• **To do**:
Could you retype the material, starting at its first line and ending with the line holding "Jacken: 3 x", and keep the pictures out?

--- START ---

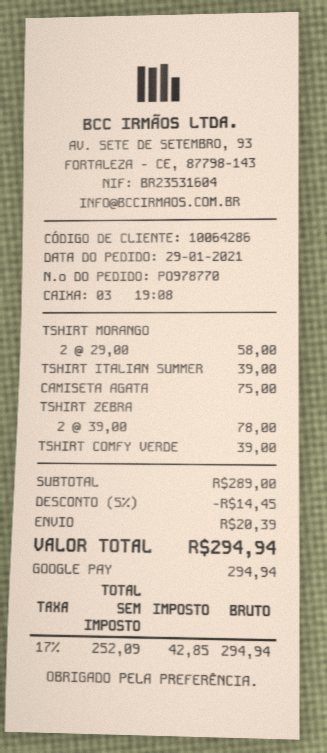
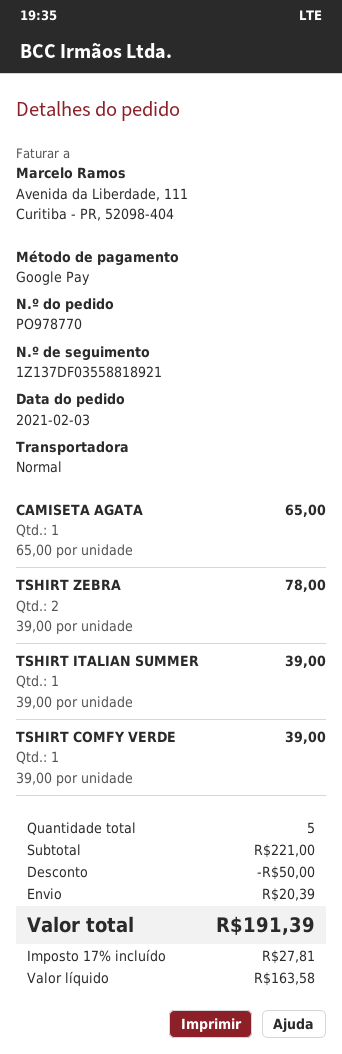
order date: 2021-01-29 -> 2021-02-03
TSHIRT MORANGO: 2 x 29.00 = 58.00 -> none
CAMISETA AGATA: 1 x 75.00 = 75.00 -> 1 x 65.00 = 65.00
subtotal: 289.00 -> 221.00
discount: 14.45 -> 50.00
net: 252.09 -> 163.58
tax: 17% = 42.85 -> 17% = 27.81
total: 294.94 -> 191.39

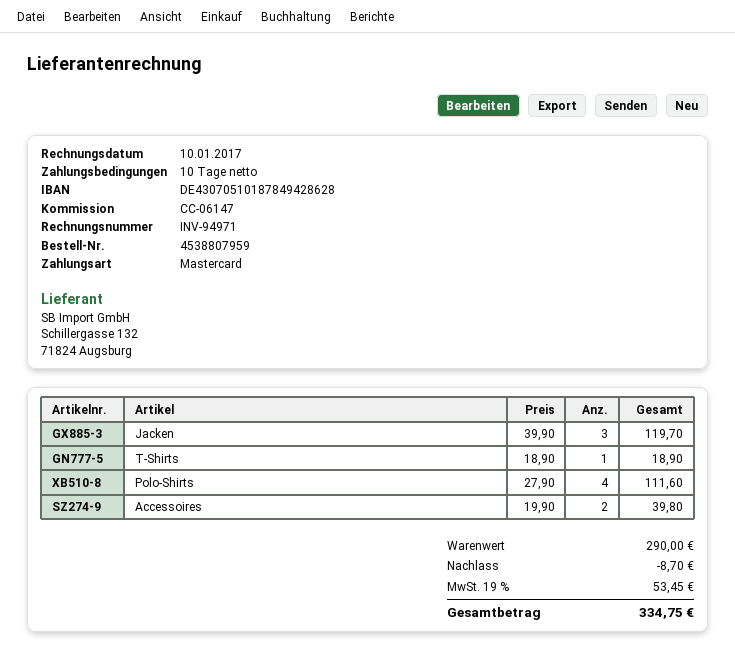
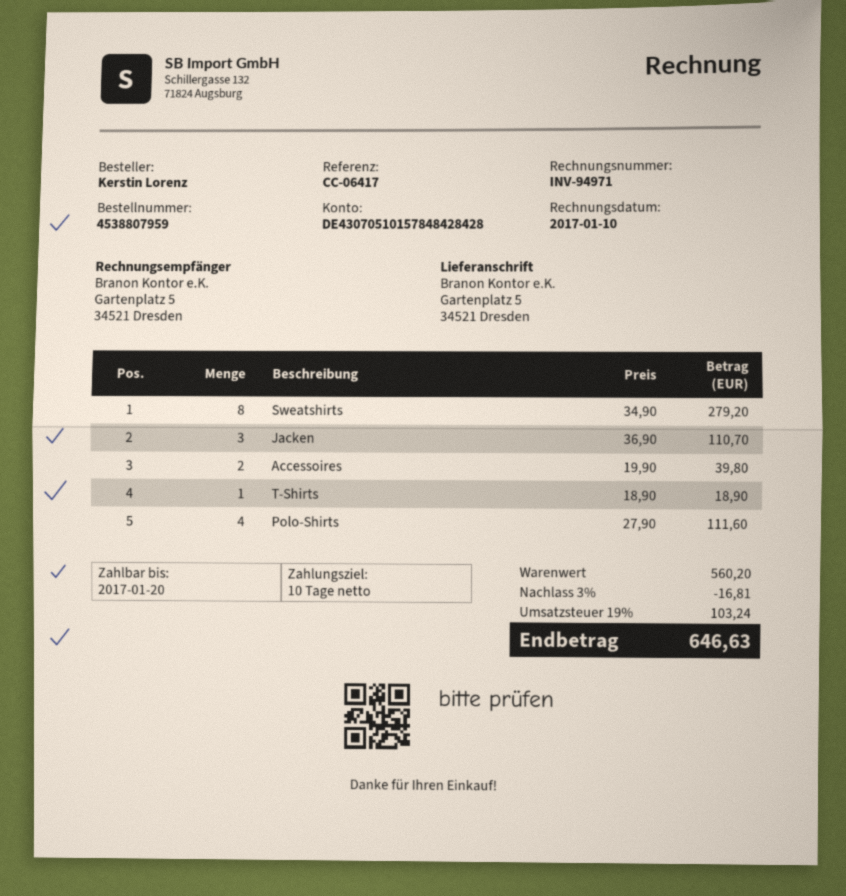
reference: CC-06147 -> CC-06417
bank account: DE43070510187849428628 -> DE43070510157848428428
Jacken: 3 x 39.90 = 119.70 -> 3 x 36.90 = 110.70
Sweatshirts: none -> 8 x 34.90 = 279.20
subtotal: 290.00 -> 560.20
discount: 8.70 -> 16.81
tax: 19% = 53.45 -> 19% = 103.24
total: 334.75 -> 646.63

--- END ---

• **Exercise answer**:
order date: 2021-01-29 -> 2021-02-03
TSHIRT MORANGO: 2 x 29.00 = 58.00 -> none
CAMISETA AGATA: 1 x 75.00 = 75.00 -> 1 x 65.00 = 65.00
subtotal: 289.00 -> 221.00
discount: 14.45 -> 50.00
net: 252.09 -> 163.58
tax: 17% = 42.85 -> 17% = 27.81
total: 294.94 -> 191.39

reference: CC-06147 -> CC-06417
bank account: DE43070510187849428628 -> DE43070510157848428428
Jacken: 3 x 39.90 = 119.70 -> 3 x 36.90 = 110.70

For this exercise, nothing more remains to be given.